### WORK TO BE COMPLETED:
Note each line in the data holding the string "vignette" and report it.

### PROVIDED DATA:

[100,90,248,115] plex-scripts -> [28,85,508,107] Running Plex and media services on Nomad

...

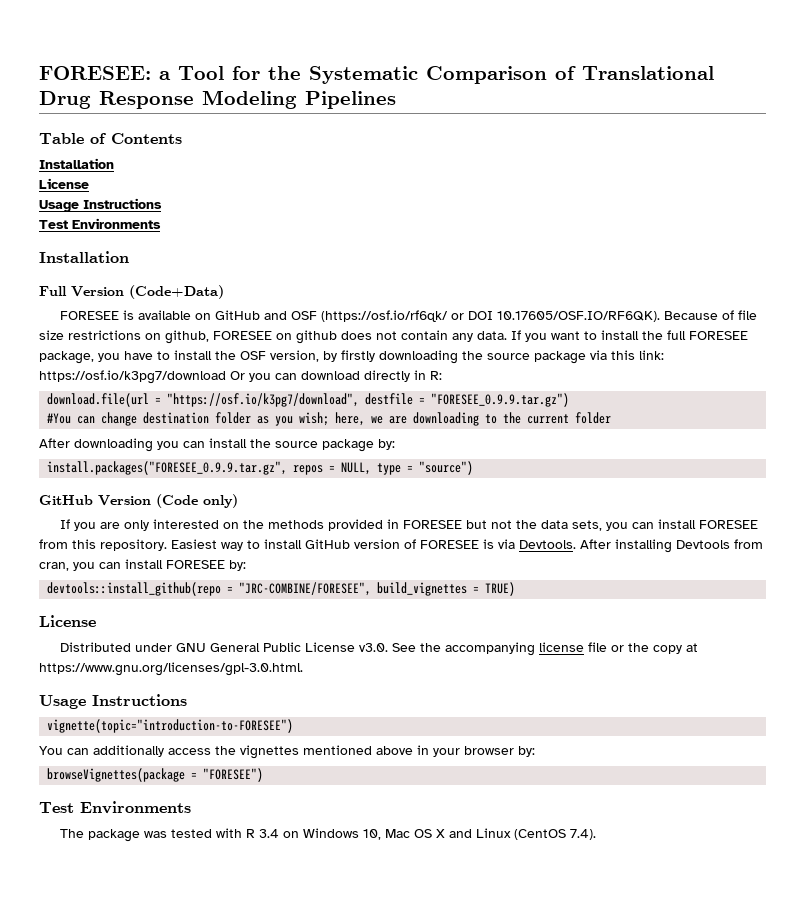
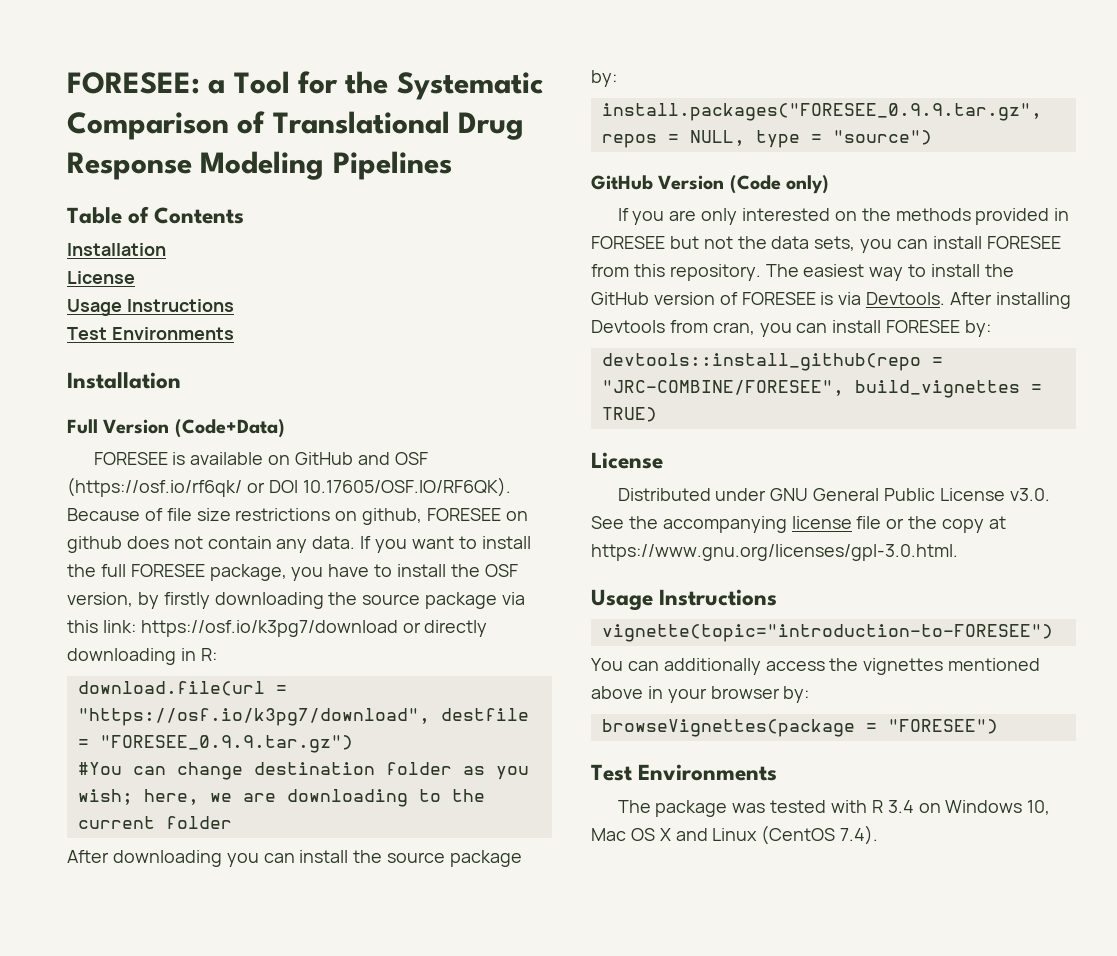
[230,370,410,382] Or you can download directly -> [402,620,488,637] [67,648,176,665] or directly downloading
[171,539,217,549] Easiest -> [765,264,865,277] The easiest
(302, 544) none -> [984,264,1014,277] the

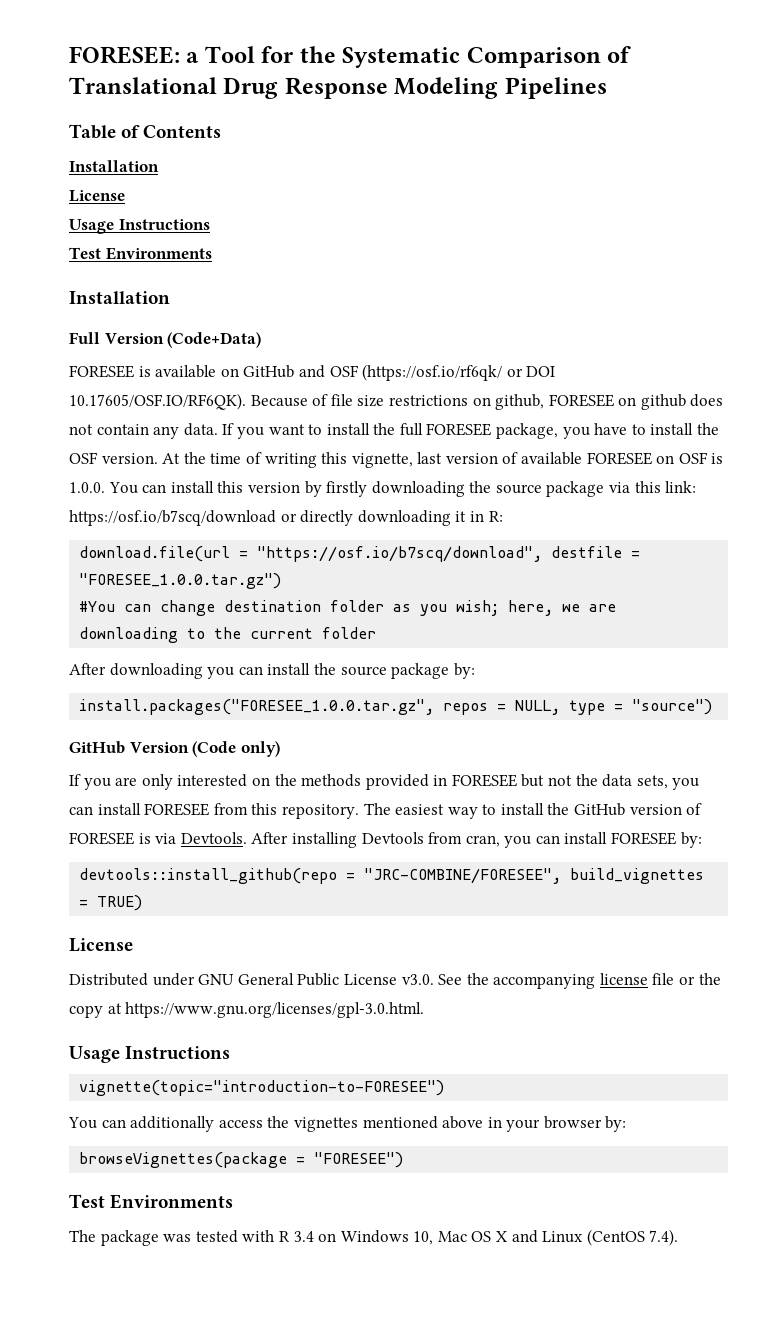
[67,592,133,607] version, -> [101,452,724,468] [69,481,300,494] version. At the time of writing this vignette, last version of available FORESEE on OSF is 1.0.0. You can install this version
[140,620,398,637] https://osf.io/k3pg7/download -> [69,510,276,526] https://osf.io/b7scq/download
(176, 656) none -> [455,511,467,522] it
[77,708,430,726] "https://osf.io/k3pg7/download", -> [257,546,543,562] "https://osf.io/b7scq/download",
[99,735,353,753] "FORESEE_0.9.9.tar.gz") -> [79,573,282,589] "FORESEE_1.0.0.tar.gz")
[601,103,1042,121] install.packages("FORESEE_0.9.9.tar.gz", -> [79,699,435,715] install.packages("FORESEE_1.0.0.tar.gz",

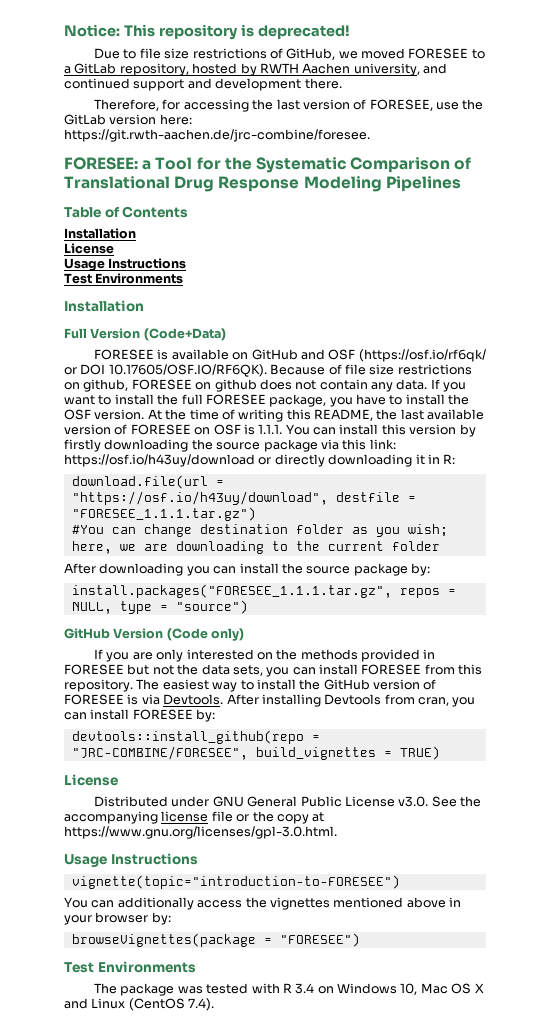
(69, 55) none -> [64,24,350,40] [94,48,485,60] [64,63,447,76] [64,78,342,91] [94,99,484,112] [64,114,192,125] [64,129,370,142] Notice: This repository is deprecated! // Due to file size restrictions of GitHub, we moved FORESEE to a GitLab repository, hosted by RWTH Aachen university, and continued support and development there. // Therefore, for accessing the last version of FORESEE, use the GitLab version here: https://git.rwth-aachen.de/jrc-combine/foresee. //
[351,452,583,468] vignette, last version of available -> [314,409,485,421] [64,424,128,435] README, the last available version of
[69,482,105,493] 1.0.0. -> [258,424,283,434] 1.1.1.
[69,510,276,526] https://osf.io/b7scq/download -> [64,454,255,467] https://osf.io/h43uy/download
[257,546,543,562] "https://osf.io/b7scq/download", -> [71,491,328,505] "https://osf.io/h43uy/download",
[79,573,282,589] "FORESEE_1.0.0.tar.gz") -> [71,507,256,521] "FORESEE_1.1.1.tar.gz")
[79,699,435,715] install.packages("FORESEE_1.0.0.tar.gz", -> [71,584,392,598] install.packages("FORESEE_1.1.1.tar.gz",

### RESPONSE AREA:
[67,592,133,607] version, -> [101,452,724,468] [69,481,300,494] version. At the time of writing this vignette, last version of available FORESEE on OSF is 1.0.0. You can install this version
[351,452,583,468] vignette, last version of available -> [314,409,485,421] [64,424,128,435] README, the last available version of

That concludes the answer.